Essentially nobody is against a local pizza shop putting up a flyer. But most (almost all) ads are by companies like Coca-Cola, who simply want to beat you into submission to associate whatever it they want with their product.

Beach Summer Fun == Coca-Cola.

Childhood Wonder == Disney Resorts.

etc. etc.

You can form an opinion based on facts, but almost all advertising is not about presenting you facts to consider. Its about forming an impression for you.

To me the most sad part is that it's all worthless. If Pepsi does better than Coke, I DONT CARE. And yet, tens of thousands of our fellow citizens toil away hours every day to try to convince us one way or another. And in the process make the world uglier and more hostile.

> To me the most sad part is that it's all worthless. If Pepsi does better than Coke, I DONT CARE. And yet, tens of thousands of our fellow citizens toil away hours every day to try to convince us one way or another. And in the process make the world uglier and more hostile.

To summarize this: advertising is a zero sum game. (In the few instances where it isn't, it's also a good thing).

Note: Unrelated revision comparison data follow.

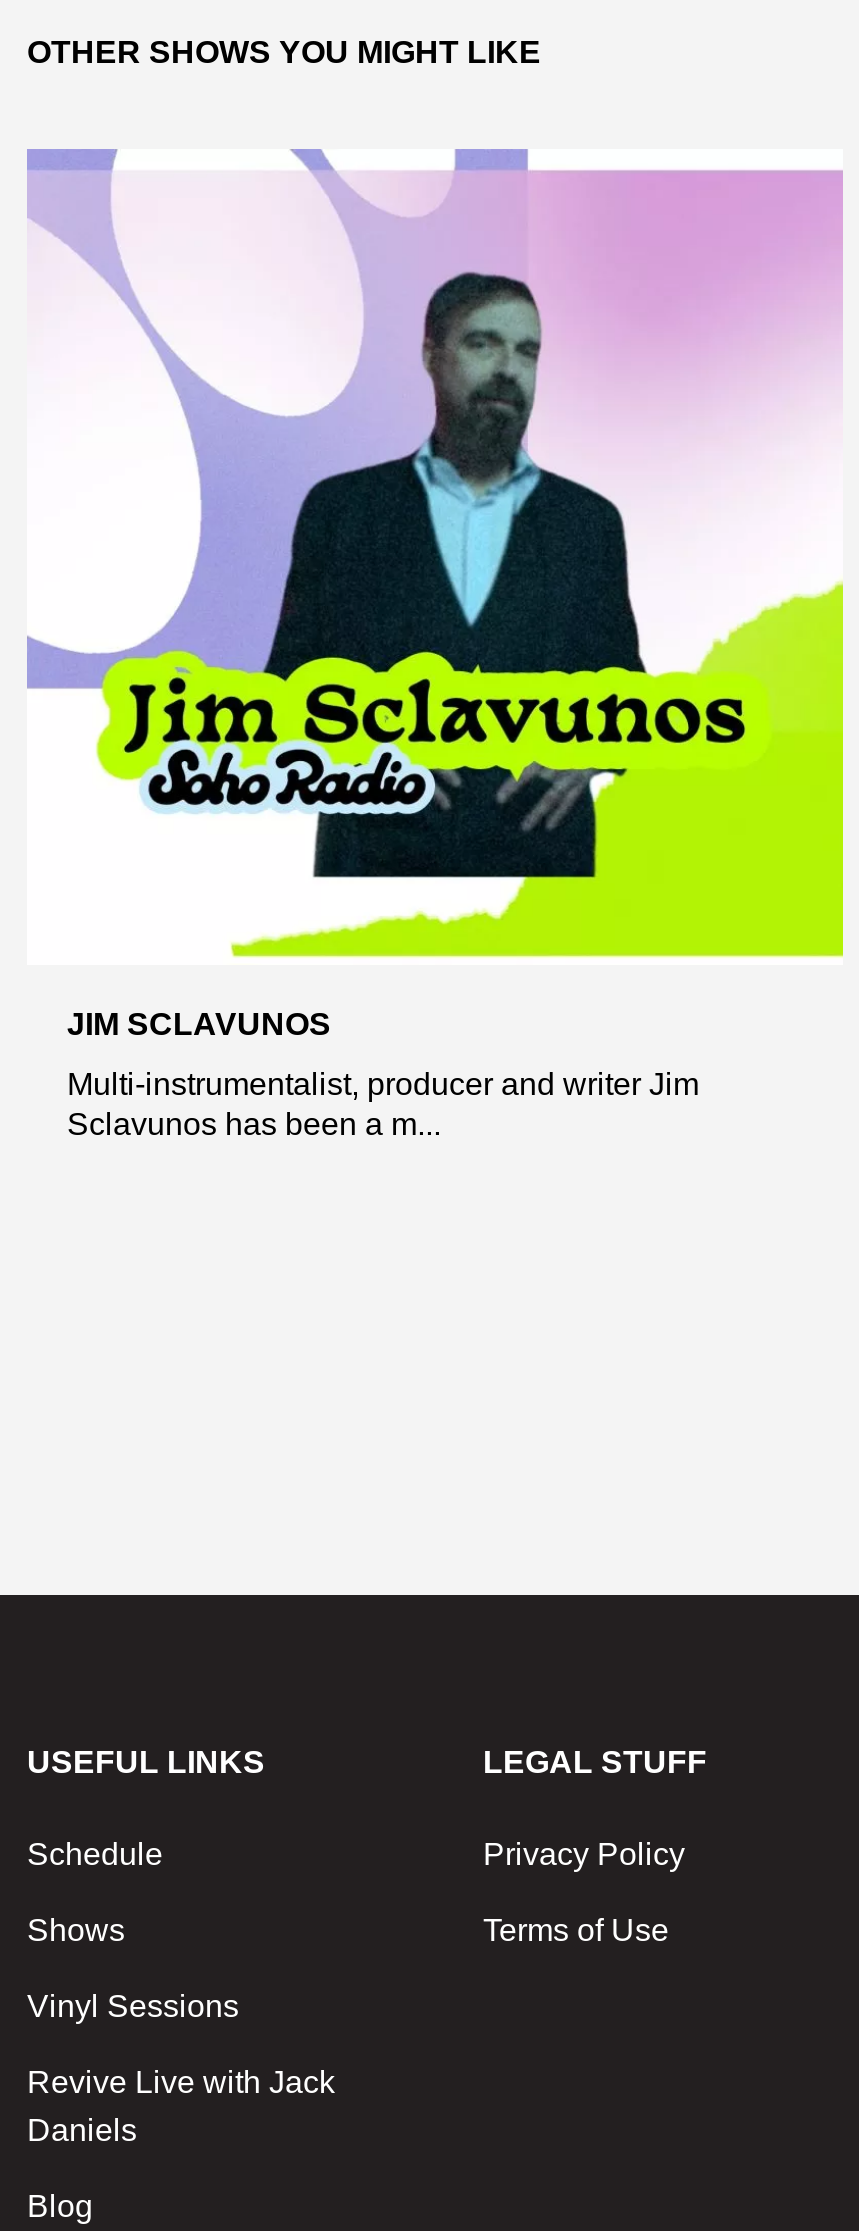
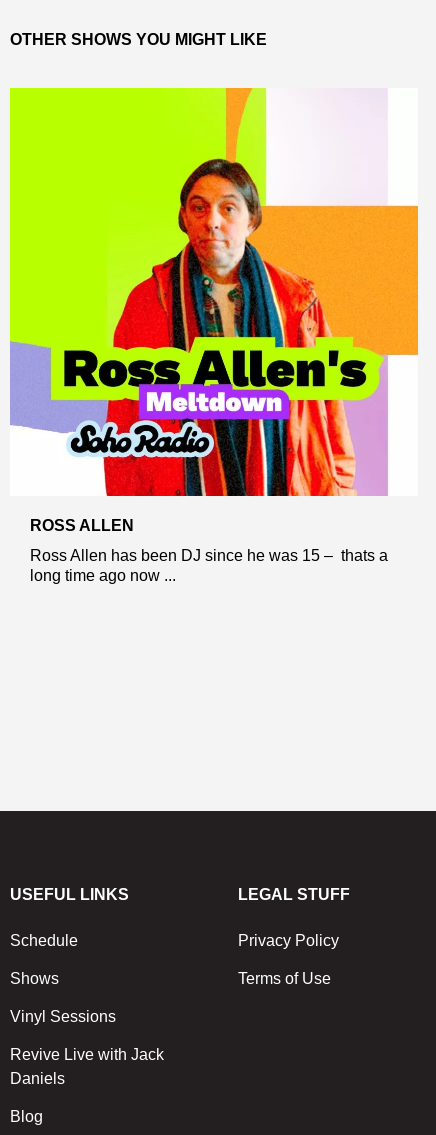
- [image]
- JIM SCLAVUNOS
+ [image]
+ ROSS ALLEN

- Multi-instrumentalist, producer and writer Jim
- Sclavunos has been a m...
+ Ross Allen has been DJ since he was 15 – thats a
+ long time ago now ...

I disagree, since the feelings it can cause are still real. If making people excited through marketing makes them more motivated to work (increasing their "utility" in dry econ terms), that's the same kind of value creation as any physical product. I'd rather summarize the ill effects as "Nobody is immune to propaganda."
I also disagree, but for the opposite reason :p (though imo. it was an excellent summary of a rambly diatribe)

Advertising does not make people excited, or happy, in general. The type that does (movie trailers, mostly) can stay.

In general, advertising makes people unhappy.

Think of the teenagers who see photoshoped, paper-thin fashion models and wish they were them. And then spend their money fruitlessly trying to be something that is impossible.

Think of the people convinced by advertising to invest in scams, or to gamble their money away.

This one gets me personally - I can't see a twix ad without wanting to buy a twix. And yet the world would be better if I didn't! They aren't healthy and I was perfectly happy before I saw the ad and then realized I needed one.

And in general they are UGLY. They demand your attention. There's a reason most people here use uBlock.

For me at least - it feels like I am now living in a Black Mirror episode and eventually personalized ads are going to be playing inside bathroom stalls when you are taking a dump.
90% of people are probably on their phones consuming adverts while taking a dump. We’re already there.